# Merry Christmas !!!!!!!!!!



## 220swift (Mar 2, 2011)

Merry Christmas to one and all here on Predator Talk!!!


----------



## glenway (Mar 27, 2011)

Sending Christmas wishes far and wide (high and deep for some) to our PT family! I'd send some snow but I'm no re-gifter.


----------



## hassell (Feb 9, 2010)

Yes Merry Christmas to all, time of year to put on some extra's.


----------



## 22magnum (Feb 10, 2013)

Merry Christmas

Sent from my SM-N950U using Tapatalk


----------



## kiyote (Jun 15, 2014)

MERRY CHRISTMAS AND A HAPPY NEW YEAR to all of the PT


----------



## akiceman25 (Dec 28, 2015)

Merry Christmas to all. Enjoy your time with family.

Sent from my SM-G955U using Tapatalk


----------



## knapper (Feb 5, 2010)

Merry Christmas to all and ours. Best wishes for the up and coming New Year.


----------



## Ruger (Jan 22, 2011)

Merry Christmas to all!


----------



## youngdon (Mar 10, 2010)

Merry Christmas my friends.
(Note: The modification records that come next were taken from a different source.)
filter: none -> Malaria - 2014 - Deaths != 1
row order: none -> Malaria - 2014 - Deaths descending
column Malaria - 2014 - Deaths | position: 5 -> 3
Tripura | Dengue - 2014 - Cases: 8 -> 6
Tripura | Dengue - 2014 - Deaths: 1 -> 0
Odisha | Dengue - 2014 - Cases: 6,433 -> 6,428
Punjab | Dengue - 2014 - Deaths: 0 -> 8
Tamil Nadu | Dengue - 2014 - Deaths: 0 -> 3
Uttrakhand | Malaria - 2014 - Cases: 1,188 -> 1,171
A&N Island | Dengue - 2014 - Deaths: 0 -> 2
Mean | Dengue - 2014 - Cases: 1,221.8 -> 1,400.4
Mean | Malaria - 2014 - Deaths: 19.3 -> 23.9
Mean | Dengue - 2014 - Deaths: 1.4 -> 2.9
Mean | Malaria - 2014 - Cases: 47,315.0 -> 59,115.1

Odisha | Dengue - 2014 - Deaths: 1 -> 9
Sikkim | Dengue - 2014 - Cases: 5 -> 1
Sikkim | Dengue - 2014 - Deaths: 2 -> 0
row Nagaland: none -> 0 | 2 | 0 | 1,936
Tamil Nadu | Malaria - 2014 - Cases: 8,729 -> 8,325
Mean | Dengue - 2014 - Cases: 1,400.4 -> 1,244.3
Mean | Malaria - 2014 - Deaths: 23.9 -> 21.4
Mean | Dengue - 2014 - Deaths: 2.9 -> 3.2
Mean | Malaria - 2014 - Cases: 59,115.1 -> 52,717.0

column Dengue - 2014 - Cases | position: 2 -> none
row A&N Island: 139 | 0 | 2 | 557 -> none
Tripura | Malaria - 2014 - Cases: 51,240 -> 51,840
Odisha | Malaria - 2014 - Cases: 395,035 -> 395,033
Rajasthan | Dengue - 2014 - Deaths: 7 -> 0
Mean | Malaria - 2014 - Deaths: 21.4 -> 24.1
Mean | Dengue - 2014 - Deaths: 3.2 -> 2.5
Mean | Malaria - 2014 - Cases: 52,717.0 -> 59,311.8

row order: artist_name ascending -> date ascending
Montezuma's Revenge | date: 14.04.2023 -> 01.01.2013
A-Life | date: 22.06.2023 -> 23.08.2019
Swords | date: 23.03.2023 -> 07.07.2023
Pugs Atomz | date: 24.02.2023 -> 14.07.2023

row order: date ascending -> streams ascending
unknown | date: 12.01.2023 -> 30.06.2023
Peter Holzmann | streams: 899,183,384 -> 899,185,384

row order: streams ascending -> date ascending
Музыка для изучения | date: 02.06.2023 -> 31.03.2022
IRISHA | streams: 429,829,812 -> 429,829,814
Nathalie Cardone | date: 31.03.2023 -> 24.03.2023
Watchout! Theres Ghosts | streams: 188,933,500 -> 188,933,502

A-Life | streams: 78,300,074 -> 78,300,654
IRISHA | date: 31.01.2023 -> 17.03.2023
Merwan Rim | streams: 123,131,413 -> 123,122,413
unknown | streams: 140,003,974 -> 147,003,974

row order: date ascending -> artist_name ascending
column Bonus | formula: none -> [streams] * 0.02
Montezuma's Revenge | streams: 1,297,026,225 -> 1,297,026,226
I wish you all a great and prosperous 2018


----------



## Mo Mo (Sep 16, 2016)

Merry Christmas.


----------



## Mark Steinmann (Jan 28, 2014)

Merry Christmas all!

Sent from my SM-G955U using Tapatalk


----------



## C2C (Mar 17, 2012)

Merry Christmas everyone . hope the New Year brings good health and safety to all .


----------



## glenway (Mar 27, 2011)

Hunkering down in mid-Michigan for the next week or so. At wake up it's -5 (F) or -20.5 (Celsius). Not going above +20 (F) for the foreseeable future highs.


----------



## C2C (Mar 17, 2012)

Not sure of the F degrees conversion , but - 28 C here this morning with a light north wind .. thats cold by any standard :cold: . Cows get an extra bale today


----------



## hassell (Feb 9, 2010)

C2C said:


> Not sure of the F degrees conversion , but - 28 C here this morning with a light north wind .. thats cold by any standard :cold: . Cows get an extra bale today


 20 F, throw some wind into it and it makes it bitter, suppose to start warming up tomorrow with some snow, they say rain Sat !!!


----------



## glenway (Mar 27, 2011)

Happy Boxing Day to our friends of the North!

Got down to -10 (F) this morning and it's now reached +11. Looks like that's the way it'll be for a while.


----------



## prairiewolf (Feb 19, 2012)

Sorry for the late response , I was out of town. Hope everyone had a Merry Christmas !!!


----------